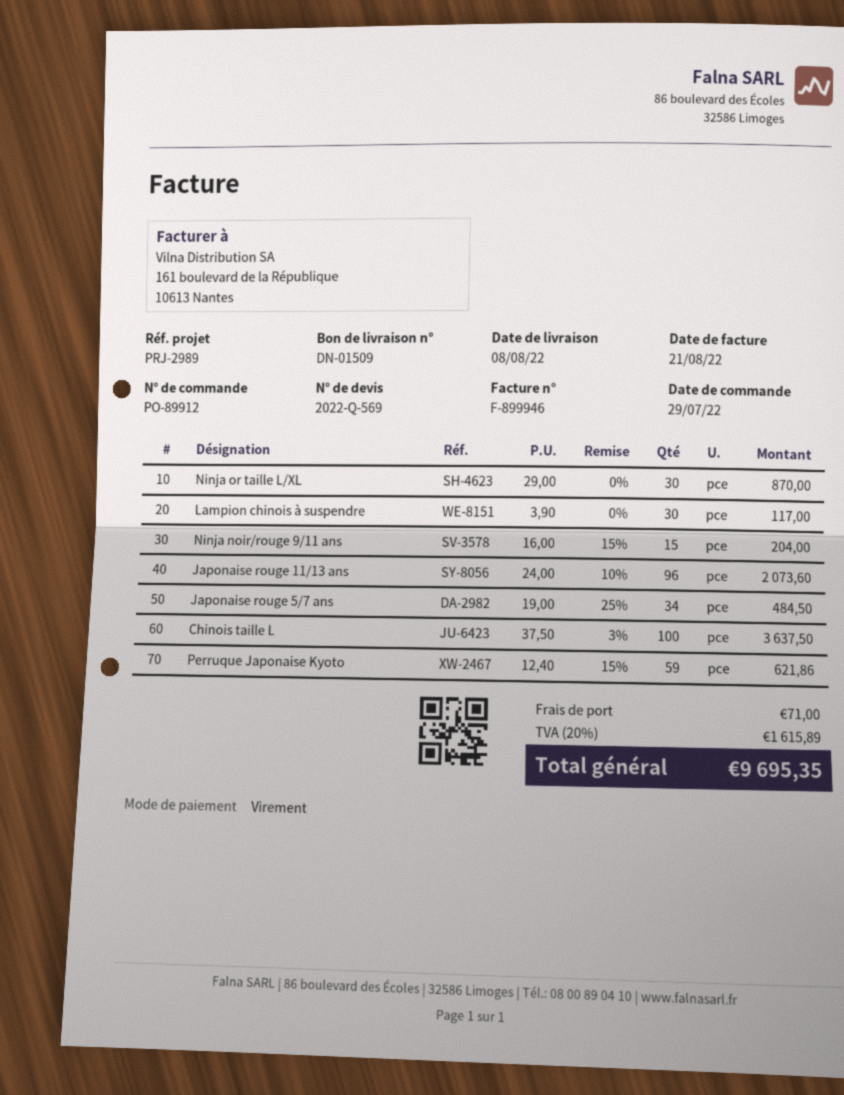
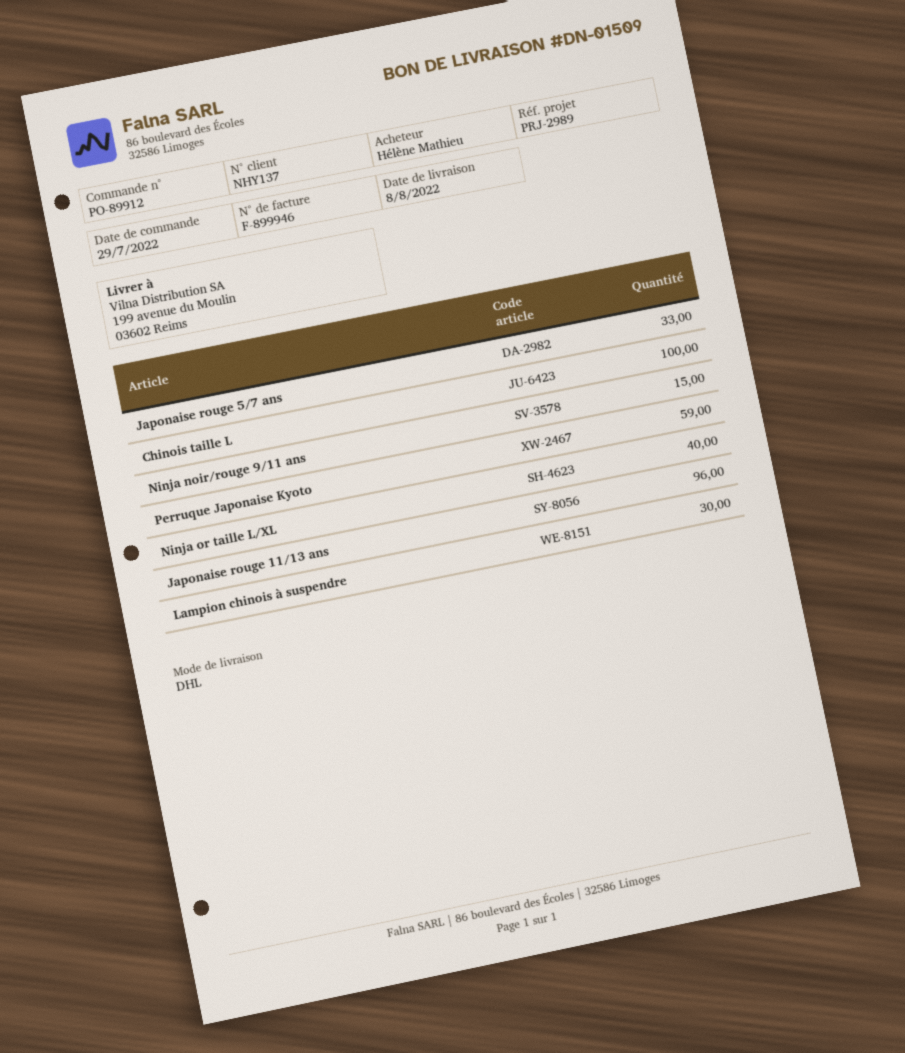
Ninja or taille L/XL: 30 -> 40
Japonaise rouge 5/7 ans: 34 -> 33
::::
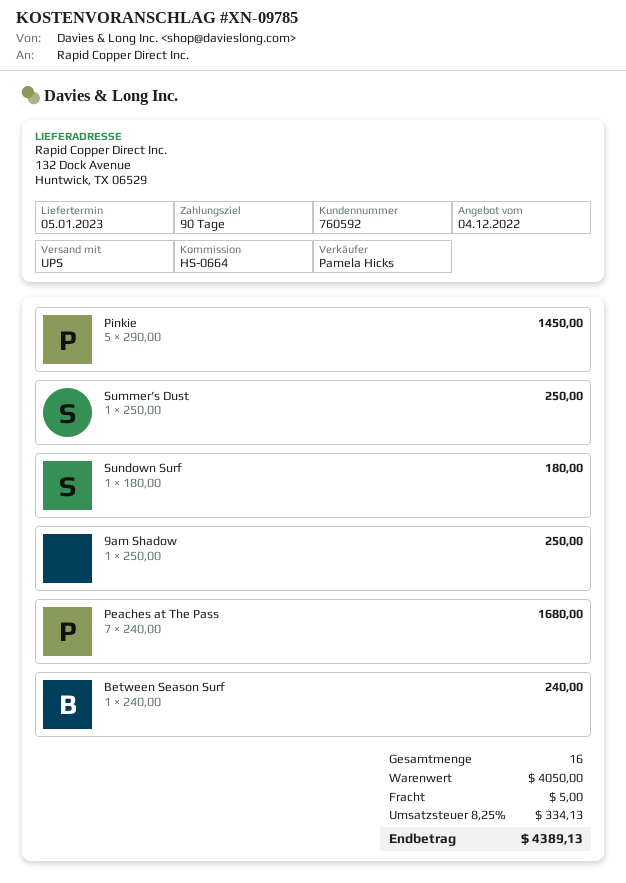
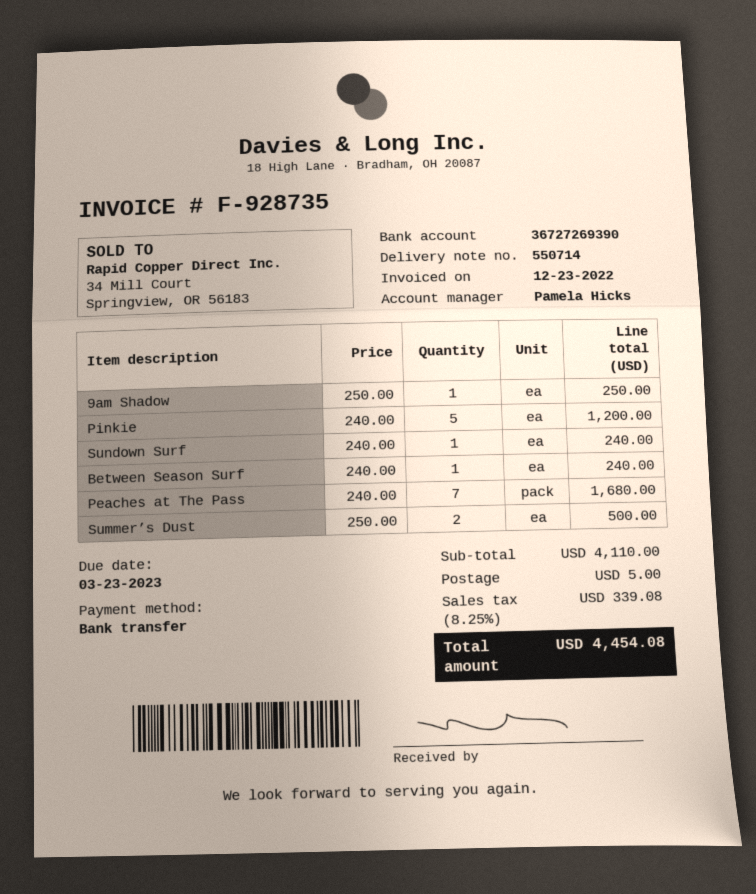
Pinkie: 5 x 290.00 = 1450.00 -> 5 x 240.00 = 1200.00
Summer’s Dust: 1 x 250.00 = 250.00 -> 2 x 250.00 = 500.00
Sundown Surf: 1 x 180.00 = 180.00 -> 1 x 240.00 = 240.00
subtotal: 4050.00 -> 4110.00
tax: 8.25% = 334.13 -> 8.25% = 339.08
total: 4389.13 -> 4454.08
::::
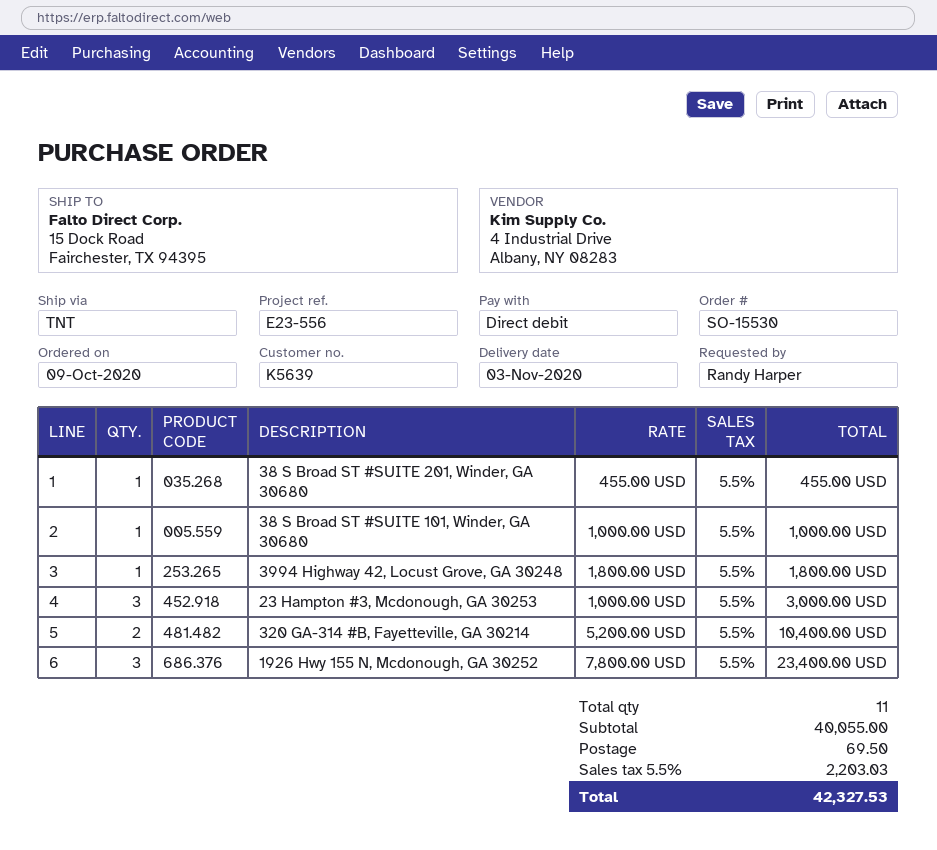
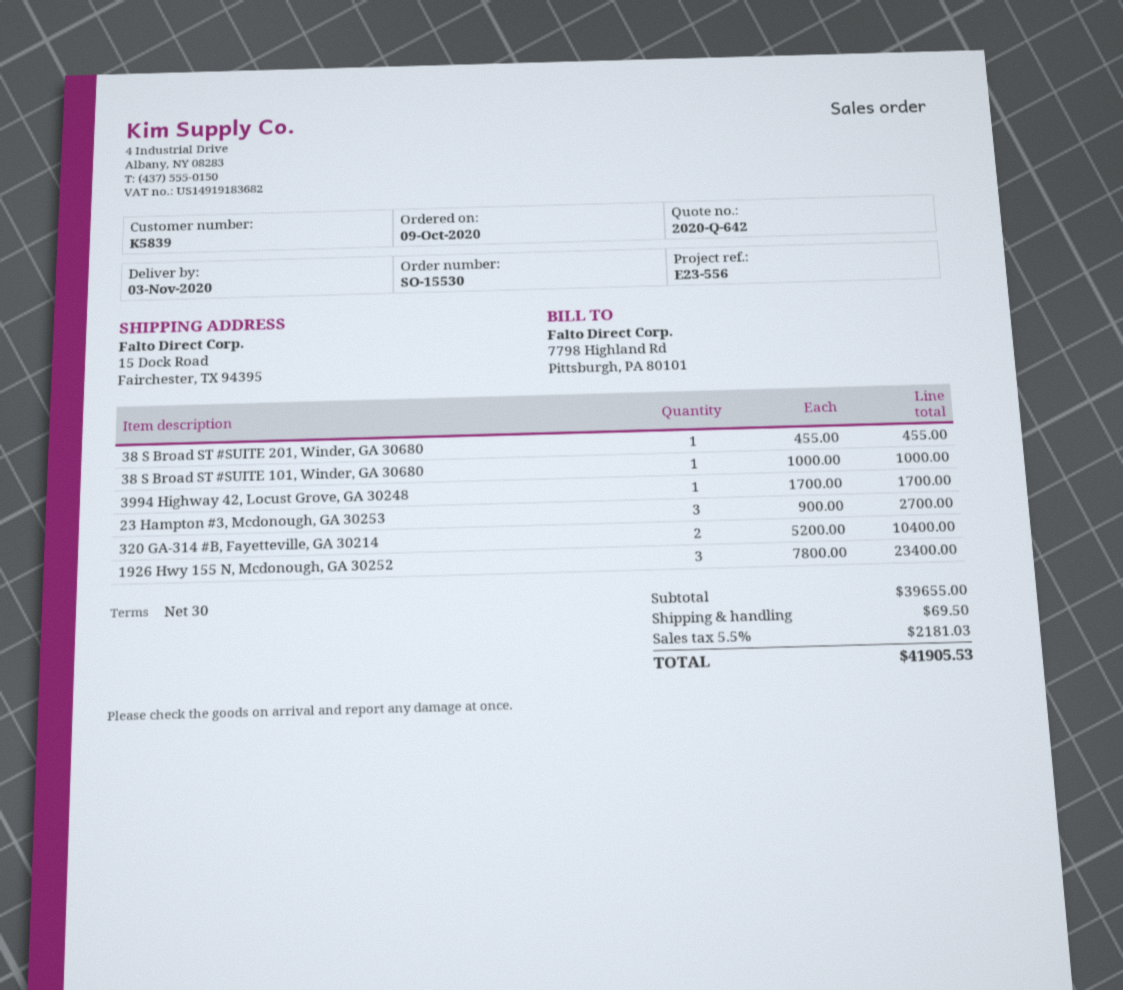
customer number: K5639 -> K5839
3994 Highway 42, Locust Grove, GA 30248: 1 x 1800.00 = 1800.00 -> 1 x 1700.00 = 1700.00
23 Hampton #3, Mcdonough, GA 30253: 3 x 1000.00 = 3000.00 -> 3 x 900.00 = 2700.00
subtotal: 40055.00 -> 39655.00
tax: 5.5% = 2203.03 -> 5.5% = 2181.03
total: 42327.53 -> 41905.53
::::
:: Action item ::
Set down only the lines above that fall between the line holding "Ninja or taille L/XL: 30 -> 40" and the line holding "Japonaise rouge 5/7 ans: 34 -> 33", inclusive, keeping each exact.

:: Your response ::
Ninja or taille L/XL: 30 -> 40
Japonaise rouge 5/7 ans: 34 -> 33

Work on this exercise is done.